これが国内では、2018年前後の、SNSの進化期になると状況が変わってくる。デジタルマーケティングの手段が多様化し、メーカーが新規にD2Cを立ち上げても低いCPAで新規顧客を獲得できるようになった。

今後、D2Cビジネスを始めようとする企業はさらに増えていくと考えられる。その競争によって広告費は高騰し、これまでのような低CPAで顧客を獲得するのは難しくなっていくだろう。よって商品力、そして顧客データの活用によってLTVをどれだけ高められるかが、D2Cビジネスの長期的な成長の鍵だと飯尾氏は分析する。

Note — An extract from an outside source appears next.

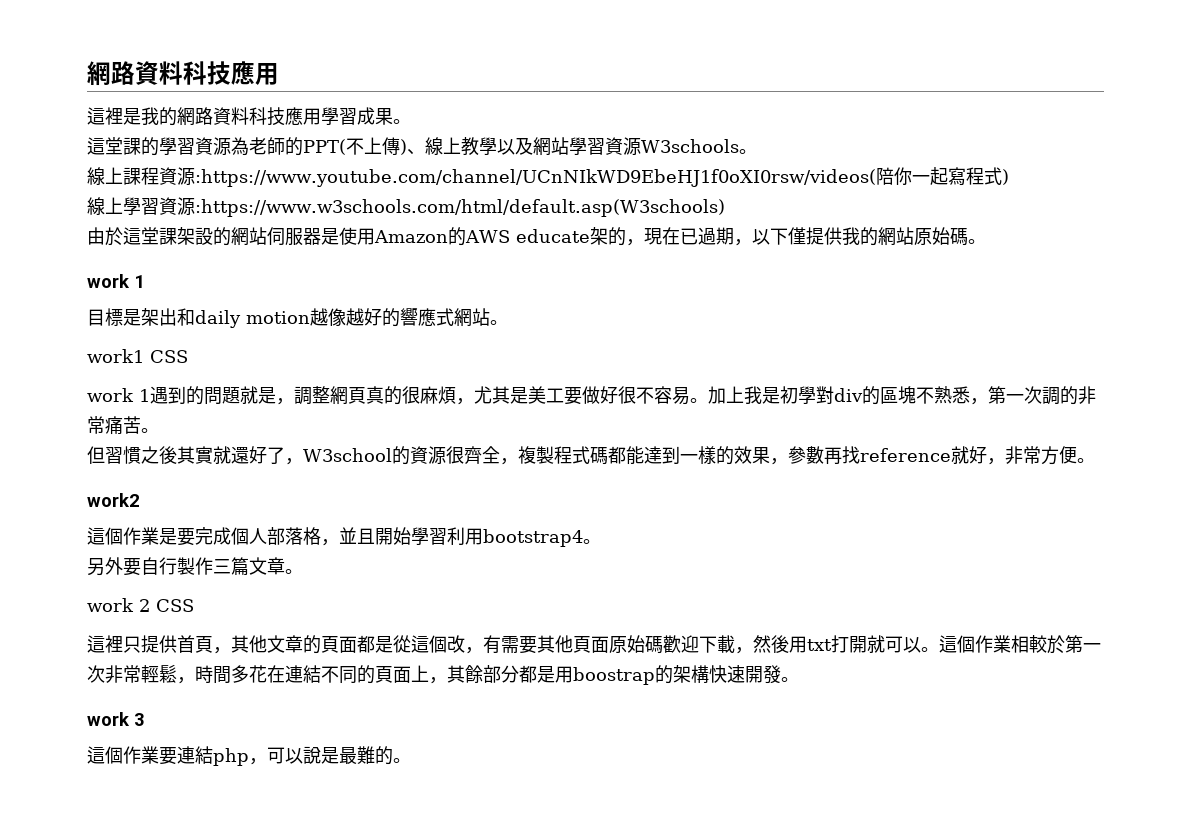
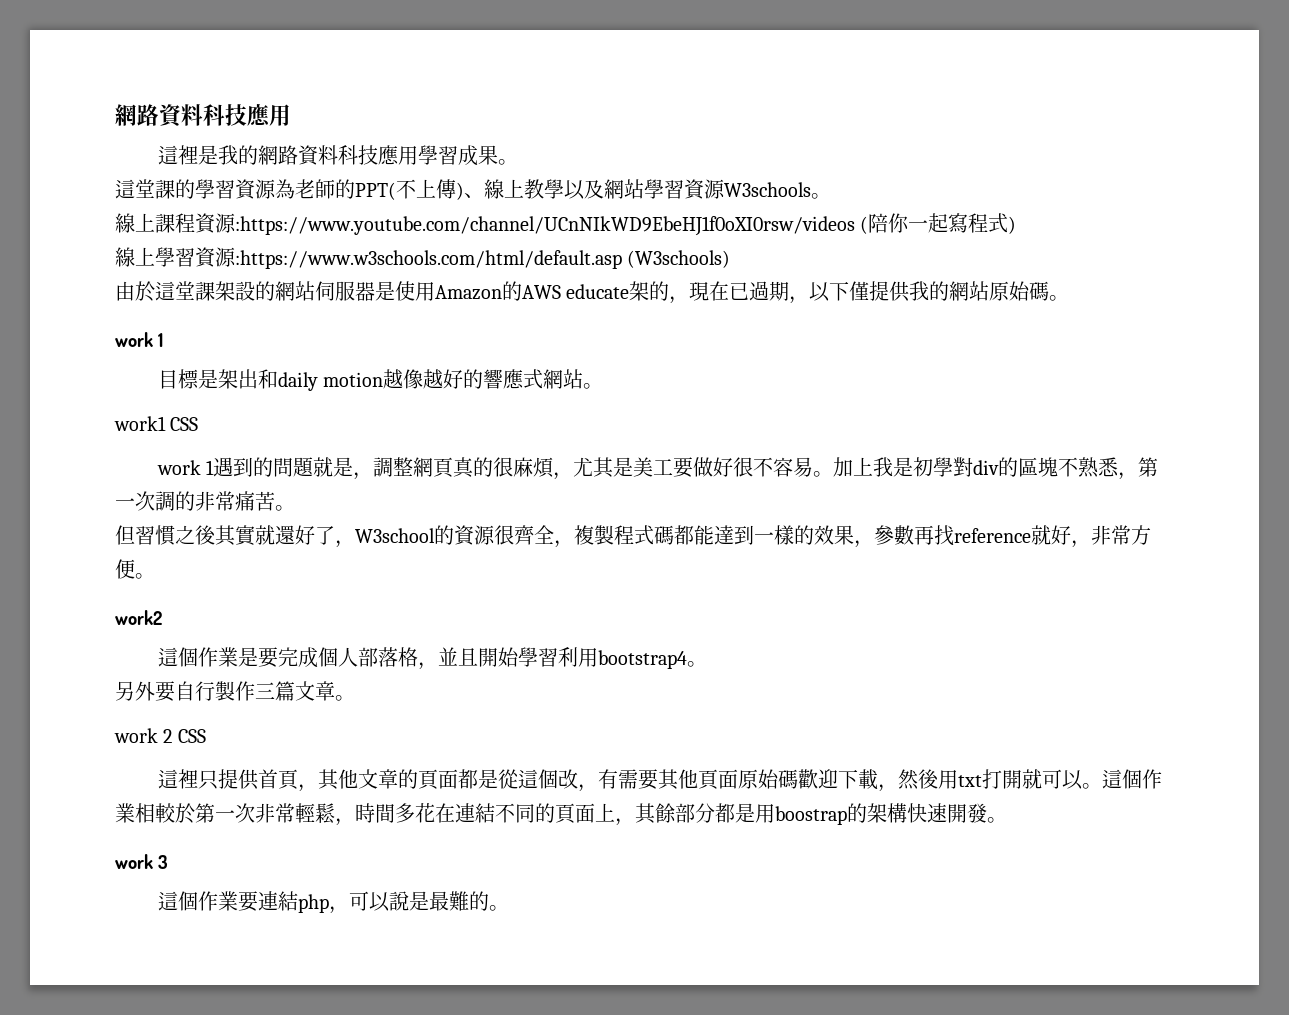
- 線上課程資源:https://www.youtube.com/channel/UCnNIkWD9EbeHJ1f0oXI0rsw/videos(陪你一起寫程式)
+ 線上課程資源:https://www.youtube.com/channel/UCnNIkWD9EbeHJ1f0oXI0rsw/videos (陪你一起寫程式)
- 線上學習資源:https://www.w3schools.com/html/default.asp(W3schools)
+ 線上學習資源:https://www.w3schools.com/html/default.asp (W3schools)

今までのように楽に稼ぐことは不可能になるだろう。しかし、顧客への価値提供を目的にD2Cビジネスを磨いている企業にとっては、むしろ利のある時代になった。調査の結果でも、“売れるD2C”はリピート獲得で売り上げを確保していることがわかる。(飯尾氏)

「売れるD2C」の売上構成例

加えて、消費者は企業からのCRM活動を拒絶してはいない。SUPER STUDIOが実施した調査では、「ブランドやショップからのお知らせを受けたことがきっかけで商品を購入したことがあるか」という質問に対し、49.9%が「同じブランドショップから再購入したことがある」と回答した。企業からのお知らせが、商品購入の後押しとなっている傾向がうかがえる。

7割以上の事業者がMAツールを充分に活用できていない(出典:SUPER STUDIO調査)

SUPER STUDIOでは、D2CビジネスのCRM施策をより強力に支援すべく、「ecforce」と連携するMAツール「ecforce ma」を3月にリリースした。「ecforce」のカートシステムと完全連動しているため、正確な顧客情報や購入データをもとにしたCRM施策が容易に行える

また2023年末から2024年にかけて、データ分析をより手軽に行うための機能の強化を計画しているという。飯尾氏は「D2CビジネスにとってECシステムの性能・機能は事業力を左右する基盤。システムがボトルネックにならないよう、ecforceの進化・改善を続けていく」と言う。